Se considera una necesidad impostergable el formar una clase docente poseedora de estructuras conceptuales, metodológicas y actitudinales que conjuguen u homologuen las estructuras conceptuales, metodológicas y actitudinales desplegadas por los docentes de las sociedades y/o culturas más vetustas y más adelantadas del planeta. La construcción de este docente parece ser objetivo estatal en los países de América Latina, pues se observan algunas acciones que buscan la cualificación del trabajador de la educación, como el convenio ICFES – BID – Universidad Pedagógica Nacional, que en Colombia posibilita a los docentes de dicho ente formador de educadores, viajar al exterior con becas y/o comisiones de pasantías para que, trabajando al lado de conspicuos hacedores del quehacer investigativo – pedagógico, observen y se apropien de las estructuras arriba mencionadas, con el objetivo especifico de que a su regreso al país se conviertan en modelos multiplicadores de los paradigmas que hoy se estilan en el concierto pedagógico universal.

La tenencia de estructuras conceptuales válidas para el ejercicio de la actividad social de la educación, requiere claridad meridiana sobre algunos conceptos básicos: educación, pedagogía, enseñanza, didáctica, así como el conocimiento amplio, riguroso y profundo del saber específico que se trabaja en el aula o el laboratorio, lo cual exige conocer otros saberes que se correlacionan o interactuan con el objeto de la actividad docente particular.

Los procesos de cualificación y profesionalización, impulsados por los gobiernos y universidades privadas, buscan dotar al docente de las estructuras metodológicas necesarias y relevantes del acto y del discurso pedagógico para que de una vez por todas abandone el oficio de dictador de clases y se convierta en un constructor de conocimiento y de saberes, mediante el diario interactuar con sus alumnos.
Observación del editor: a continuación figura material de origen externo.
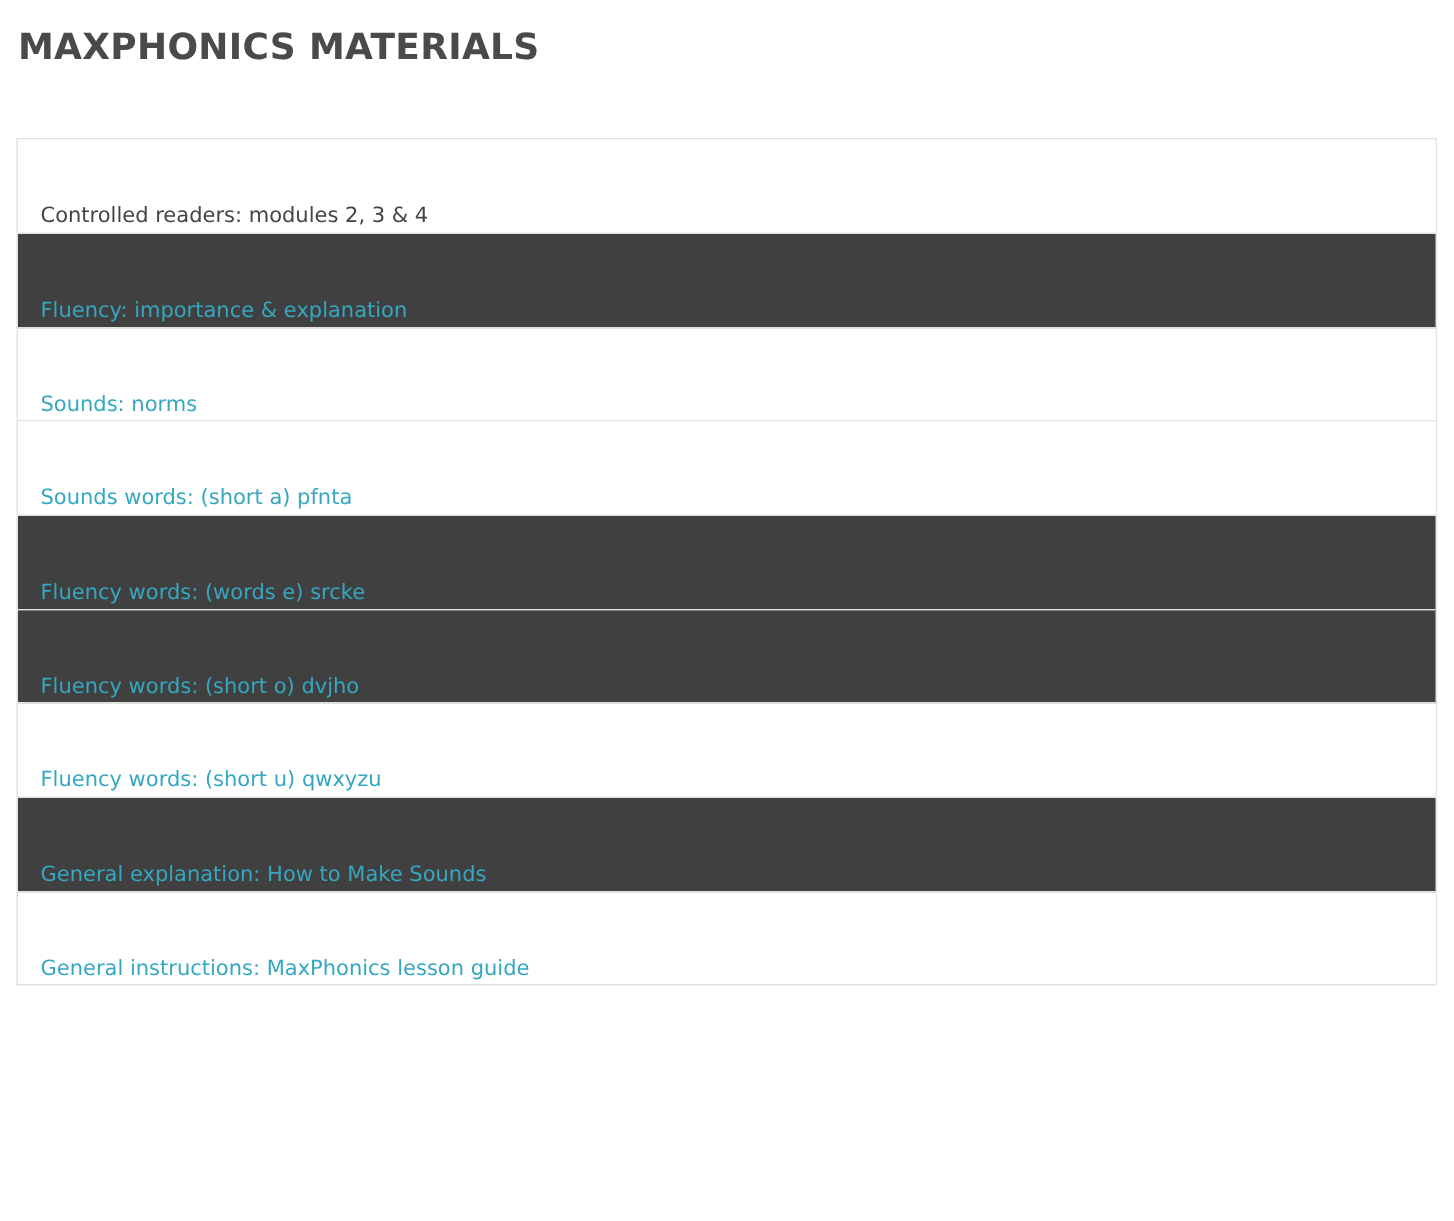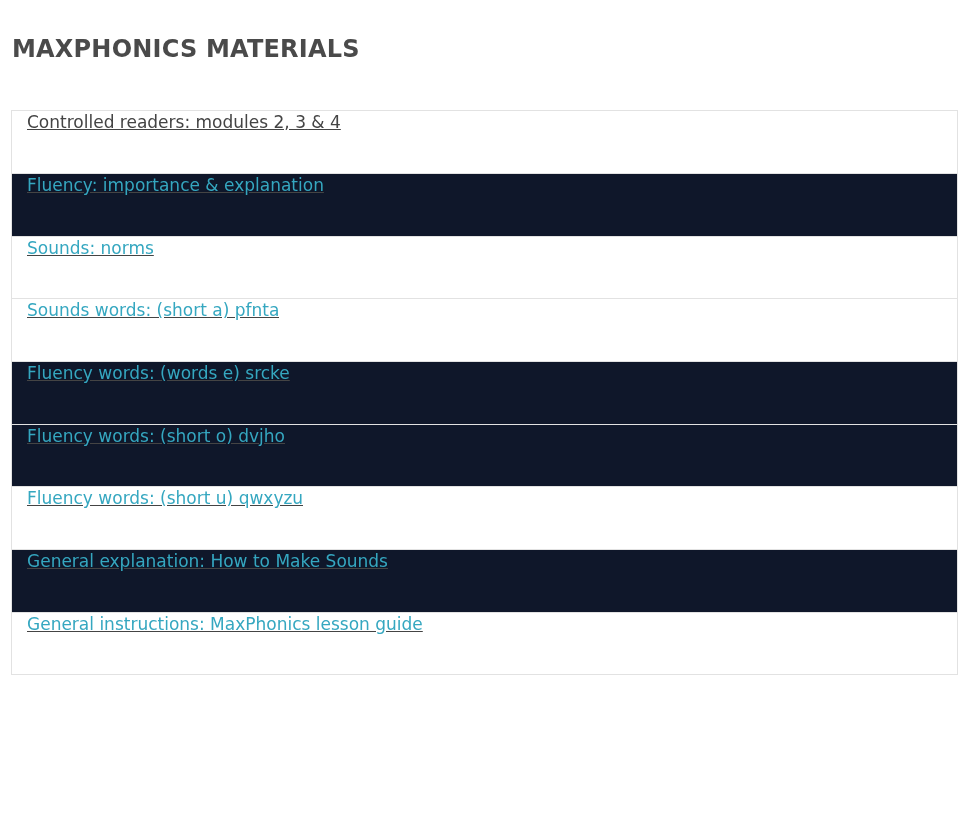--- a/index.html
+++ b/index.html
@@ -18,45 +18,44 @@
   .page {
     width: 969px;
     box-sizing: border-box;
     padding: 0 11px;
   }
   .page-title {
     font-size: 24px;
     font-weight: bold;
     letter-spacing: 0.2px;
     color: #4a4a4a;
-    margin: 34px 0 0 0;
+    margin: 16px 0 0 0;
     padding: 0 0 0 1px;
     line-height: 1.3;
     text-transform: uppercase;
   }
   .list {
     margin-top: 45px;
     border-top: 1px solid #e2e2e2;
     border-left: 1px solid #e2e2e2;
     border-right: 1px solid #e2e2e2;
     box-sizing: border-box;
   }
   .list-item {
     height: 62.7px;
     display: flex;
-    align-items: flex-start;
+    align-items: flex-end;
     padding: 0 15px;
     box-sizing: border-box;
     border-bottom: 1px solid #e2e2e2;
     background: #ffffff;
-    font-size: 17px;
-    text-decoration: underline;
+    font-size: 14px;
   }
   .list-item.alt {
-    background: #0f172a;
+    background: #404040;
   }
   .list-item .item-label {
     color: #35a7c0;
     line-height: 1.4;
     white-space: nowrap;
     overflow: hidden;
     text-overflow: ellipsis;
   }
   .list-item .item-label.plain {
     color: #444444;

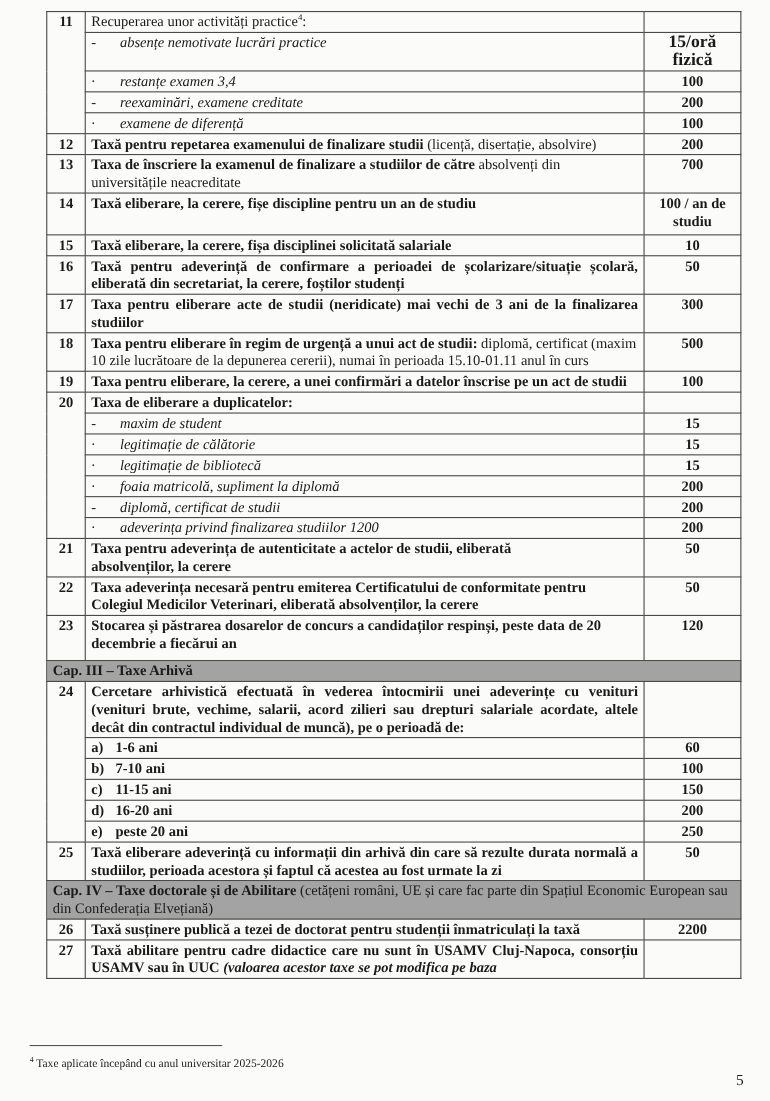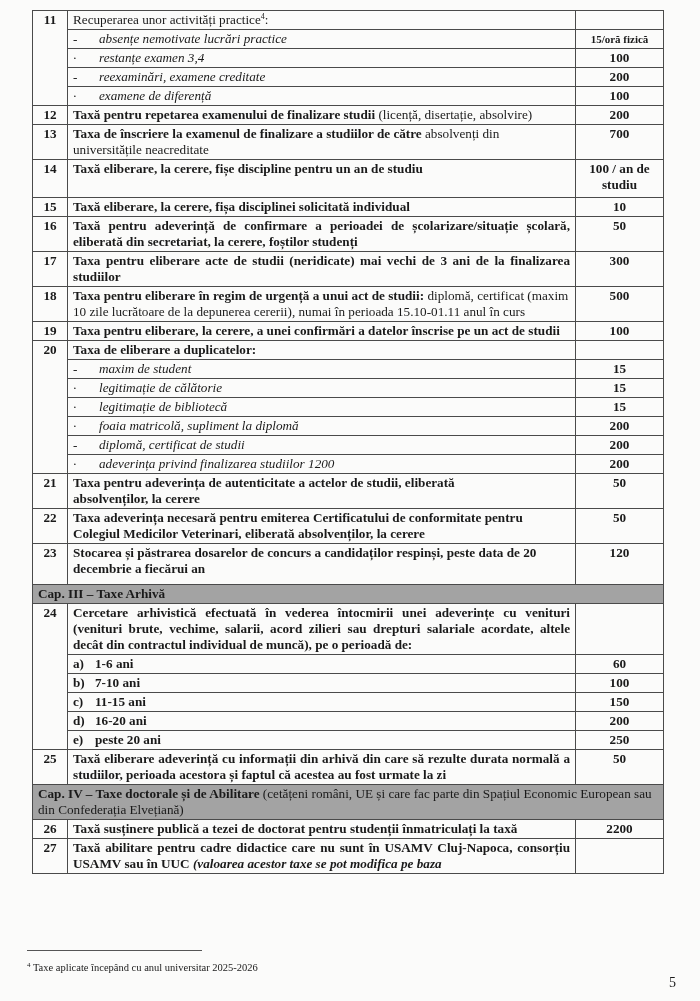--- a/index.html
+++ b/index.html
@@ -1,39 +1,39 @@
 <!DOCTYPE html>
 <html><head>
 <meta charset="utf-8">
 <style>
   html, body { margin: 0; padding: 0; }
   body {
     width: 700px; height: 1001px; background: #fbfbfa; position: relative; overflow: hidden;
     font-family: "Liberation Serif", serif; color: #1a1a1a;
   }
   table.fees {
-    position: absolute; left: 32px; top: 10px; width: 631px;
+    position: absolute; left: 42px; top: 10px; width: 631px;
     border-collapse: collapse; table-layout: fixed; font-size: 13.2px; line-height: 16px;
   }
   table.fees td { border: 1.2px solid #4a4a4a; padding: 1px 5px; vertical-align: top; }
   col.c-num { width: 35px; }
   col.c-desc { width: 508px; }
   col.c-val { width: 88px; }
   td.num { text-align: center; font-weight: bold; vertical-align: top; padding-top: 2px; }
   td.val { text-align: center; font-weight: bold; vertical-align: middle; }
   td.val.bottom { vertical-align: bottom; }
   td.desc.bold { font-weight: bold; margin-top: 16px; }
   td.desc.justify { text-align: justify; text-align-last: left; }
   td.sub { padding-left: 24px; font-style: italic; }
   td.sub .dash { display: inline-block; width: 26px; }
   td.subletter { padding-left: 44px; font-weight: bold; }
   td.subletter .lt { display: inline-block; width: 22px; }
   tr.cap td { background: #a3a3a3; font-weight: normal; padding: 1px 5px; }
   tr.cap td b { font-weight: bold; }
-  td.small-val { font-size: 11px; }
+  td.small-val { font-size: 16px; }
   .ital { font-style: italic; font-weight: bold; }
   sup { font-size: 8px; line-height: 0; }
   .footnote-rule { position: absolute; left: 27px; top: 950px; width: 175px; height: 1px; background: #555; }
   .footnote { position: absolute; left: 27px; top: 962px; font-size: 10.5px; }
   .footnote sup { font-size: 7px; }
   .page-num { position: absolute; left: 669px; top: 975px; font-size: 14px; }
 </style>
 </head>
 <body>
 
@@ -80,21 +80,21 @@
     </tr>
 
     <tr style="height:38px">
       <td class="num">14</td>
       <td class="desc bold">Taxă eliberare, la cerere, fișe discipline pentru un an de studiu</td>
       <td class="val" style="vertical-align:top">100 / an de studiu</td>
     </tr>
 
     <tr>
       <td class="num">15</td>
-      <td class="desc bold">Taxă eliberare, la cerere, fișa disciplinei solicitată individual</td>
+      <td class="desc bold">Taxă eliberare, la cerere, fișa disciplinei solicitată salariale</td>
       <td class="val">10</td>
     </tr>
 
     <tr>
       <td class="num">16</td>
       <td class="desc bold justify">Taxă pentru adeverință de confirmare a perioadei de școlarizare/situație școlară, eliberată din secretariat, la cerere, foștilor studenți</td>
       <td class="val">50</td>
     </tr>
 
     <tr>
No obstante, la aprehensión y/o internalización de nuevas estructuras actitudinales, parecen ser un objetivo difícil de alcanzar, pues no es extraño observar a docentes que después de haber sido sometidos a los procesos referidos, regresan a su lugar de trabajo a seguir desempeñando su oficio de dictadores magistrales.

La posesión de estructuras actitudinales pertinentes al quehacer pedagógico implican el ser dueño de un espíritu investigador, motivante del gusto por la actividad lecto – escritora, la cual dota al docente de herramientas válidas para el desempeño exitoso de su diario quehacer.

No es otra la preocupación de pensadores nuestros como Gonzalo Cataño en la “Artesanía Intelectual”, Romulo Gallego – Badillo en “Saber Pedagógico” y “Discurso Sobre el Constructivismo”, Fabio Jurado Valencia y Guillermo Bustamante Samudio en “Los Procesos de la Lectura” y en “Los Procesos de la Escritura”. Ya en el viejo continente Arthur Schopenhauer había exclamado: “me es difícil creer en la inteligencia realmente grande de quienes no han escrito”.

Las anotaciones precedentes conducen a pensar en la construcción de una hermenéutica que estructure la formación, desde espacios adecuados, de un docente moderno, poseedor de estructuras conceptuales, metodológicas y actitudinales, que lo ubiquen en su realidad espacio temporal, socio económica y política, para que sea un actor con sentido de pertenencia y compromiso con el componente social, cuyo desarrollo sea objeto esencial de su quehacer profesional. Un Docente que forme hombres íntegros, objetivos, críticos, sinérgicos, coautores del desarrollo de la comunidad en que viven.